[Start of Attachment]

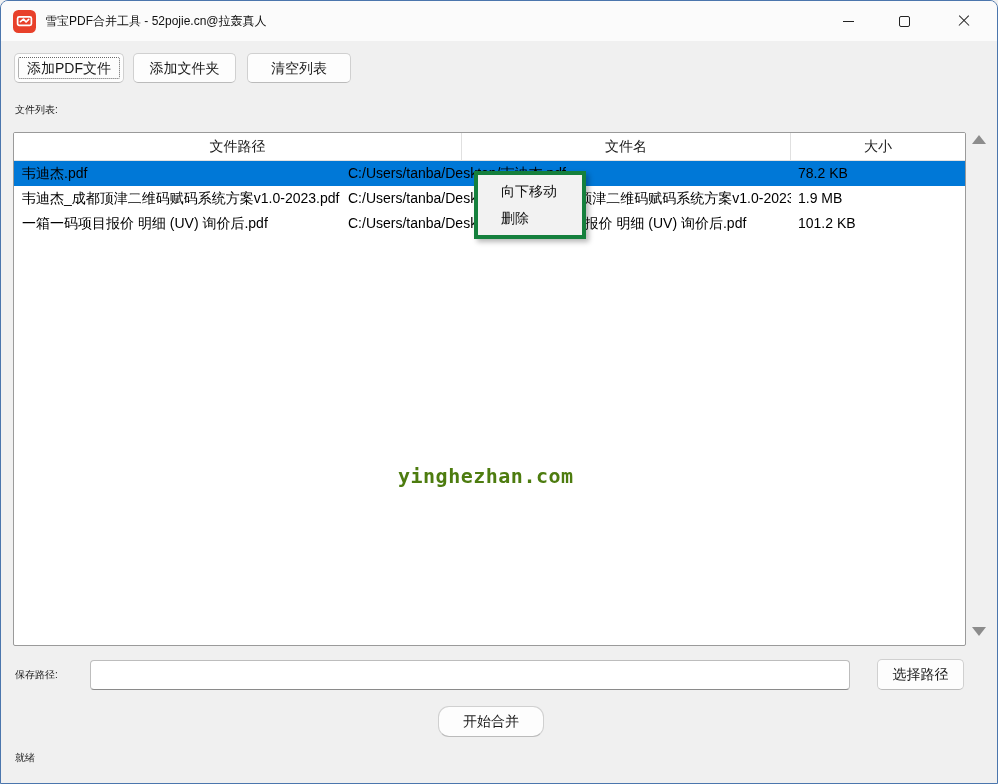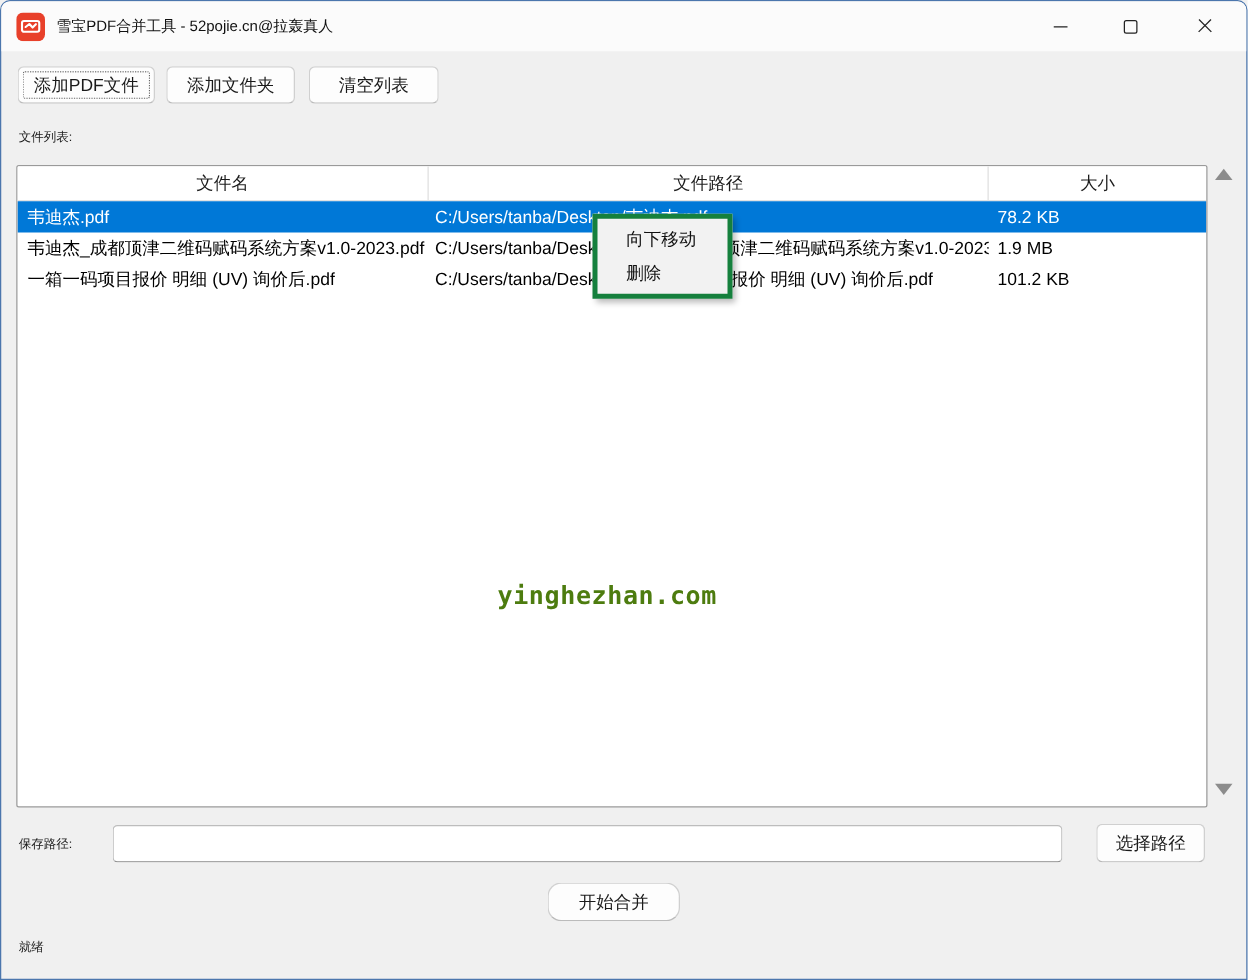--- a/index.html
+++ b/index.html
@@ -123,8 +123,8 @@
 
 <div class="table">
   <div class="thead">
+    <div class="th th-path">文件路径</div>
     <div class="th th-name">文件名</div>
-    <div class="th th-path">文件路径</div>
     <div class="th th-size">大小</div>
   </div>
   <div class="trow selected">

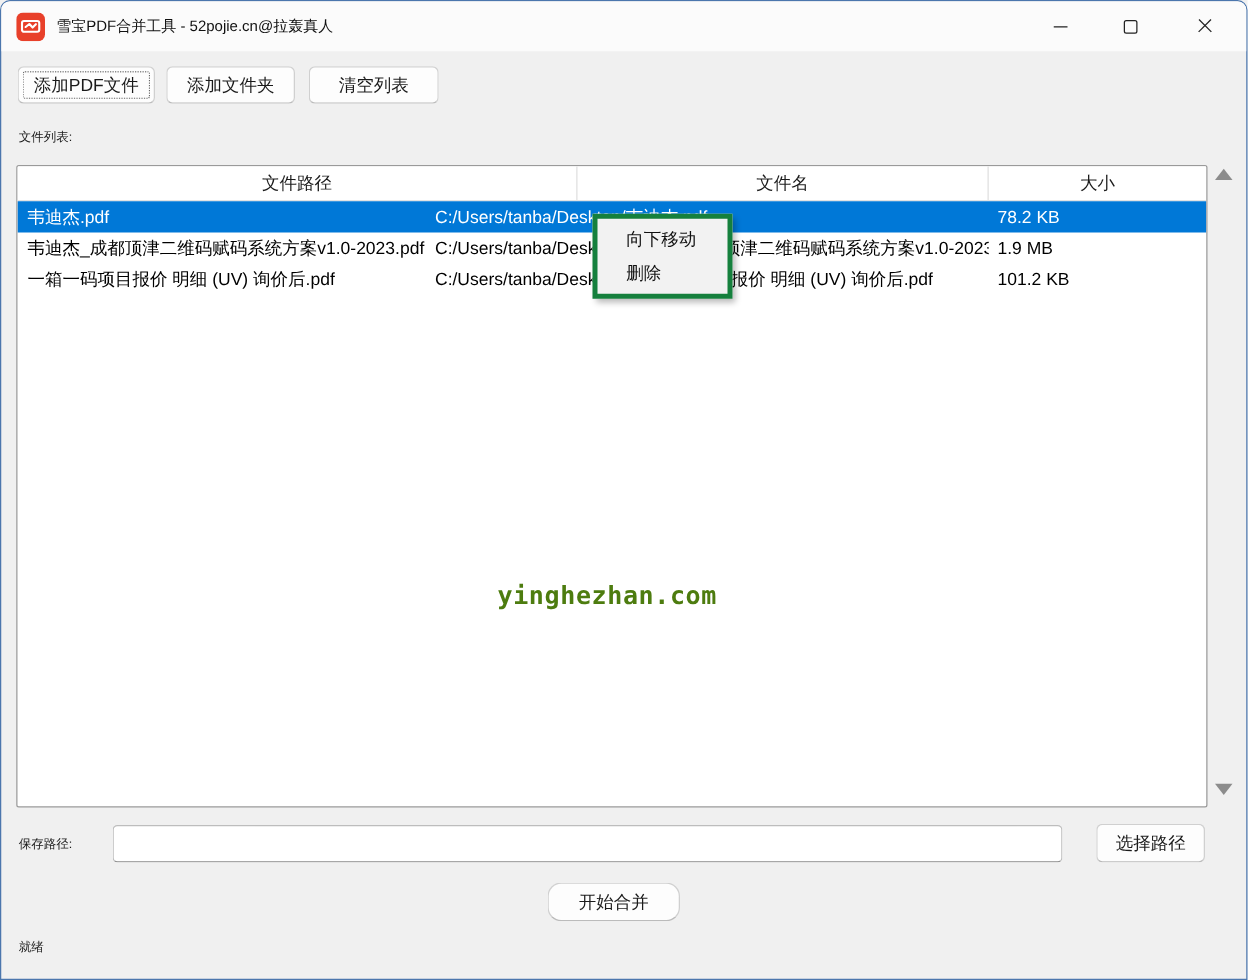--- a/index.html
+++ b/index.html
@@ -54,7 +54,7 @@
   .th-path { width:448px; border-right:1px solid #e0e0e0; }
   .th-size { width:174px; }
   .trow { display:flex; height:25px; font-size:14px; line-height:25px; color:#000; }
-  .trow.selected { background:#0078d7; color:#ffffff; }
+  .trow.selected { background:#0078d7; color:#000000; }
   .td { overflow:hidden; white-space:nowrap; }
   .td-name { width:329px; padding-left:8px; }
   .td-path { width:448px; padding-left:5px; }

[End of Attachment]

Work order
With the pictures omitted, the records above are to be repeated exactly.

Your solution
--- a/index.html
+++ b/index.html
@@ -123,8 +123,8 @@
 
 <div class="table">
   <div class="thead">
+    <div class="th th-path">文件路径</div>
     <div class="th th-name">文件名</div>
-    <div class="th th-path">文件路径</div>
     <div class="th th-size">大小</div>
   </div>
   <div class="trow selected">

--- a/index.html
+++ b/index.html
@@ -54,7 +54,7 @@
   .th-path { width:448px; border-right:1px solid #e0e0e0; }
   .th-size { width:174px; }
   .trow { display:flex; height:25px; font-size:14px; line-height:25px; color:#000; }
-  .trow.selected { background:#0078d7; color:#ffffff; }
+  .trow.selected { background:#0078d7; color:#000000; }
   .td { overflow:hidden; white-space:nowrap; }
   .td-name { width:329px; padding-left:8px; }
   .td-path { width:448px; padding-left:5px; }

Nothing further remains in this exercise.